Exercise: Leave out the pictures and print the records below exactly.

Exercise material:
________________

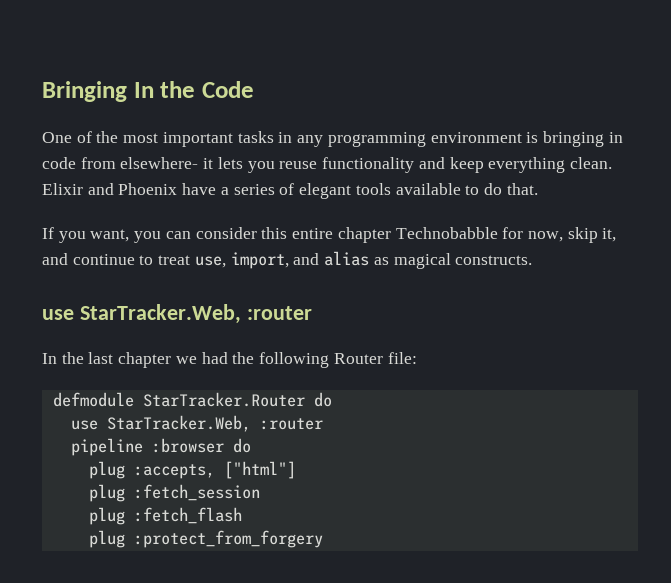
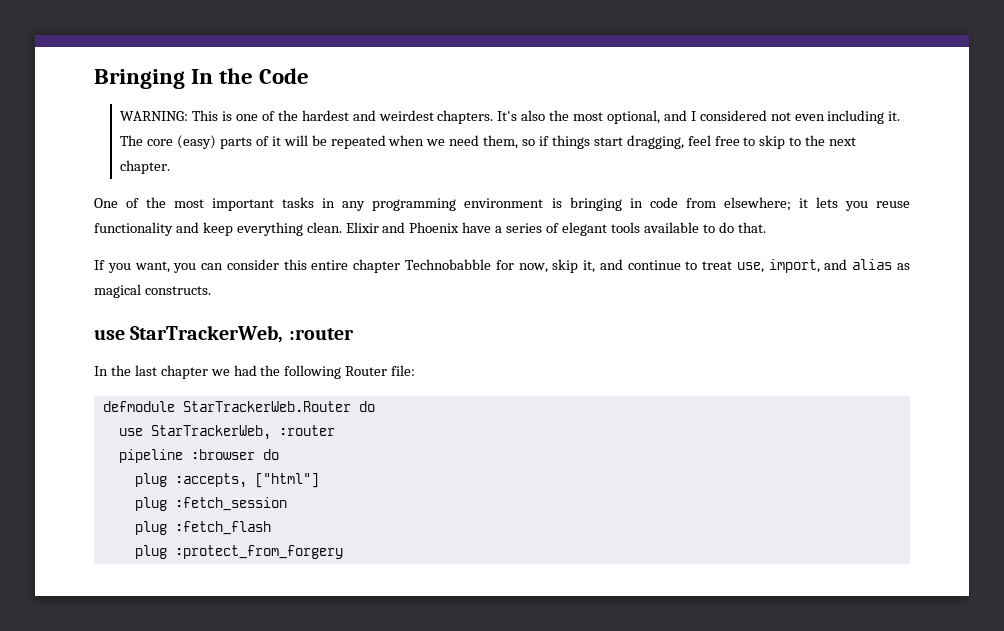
(254, 89) none -> [120,110,901,124] [120,135,857,149] [120,160,171,174] // WARNING: This is one of the hardest and weirdest chapters. It's also the most optional, and I considered not even including it. The core (easy) parts of it will be repeated when we need them, so if things start dragging, feel free to skip to the next chapter.
[120,157,199,169] elsewhere- -> [723,197,791,211] elsewhere;
[79,304,241,324] StarTracker.Web, -> [130,325,284,343] StarTrackerWeb,
[142,392,305,407] StarTracker.Router -> [182,401,351,412] StarTrackerWeb.Router
[106,415,251,432] StarTracker.Web, -> [150,425,271,440] StarTrackerWeb,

________________

Output for this task:
(254, 89) none -> [120,110,901,124] [120,135,857,149] [120,160,171,174] // WARNING: This is one of the hardest and weirdest chapters. It's also the most optional, and I considered not even including it. The core (easy) parts of it will be repeated when we need them, so if things start dragging, feel free to skip to the next chapter.
[120,157,199,169] elsewhere- -> [723,197,791,211] elsewhere;
[79,304,241,324] StarTracker.Web, -> [130,325,284,343] StarTrackerWeb,
[142,392,305,407] StarTracker.Router -> [182,401,351,412] StarTrackerWeb.Router
[106,415,251,432] StarTracker.Web, -> [150,425,271,440] StarTrackerWeb,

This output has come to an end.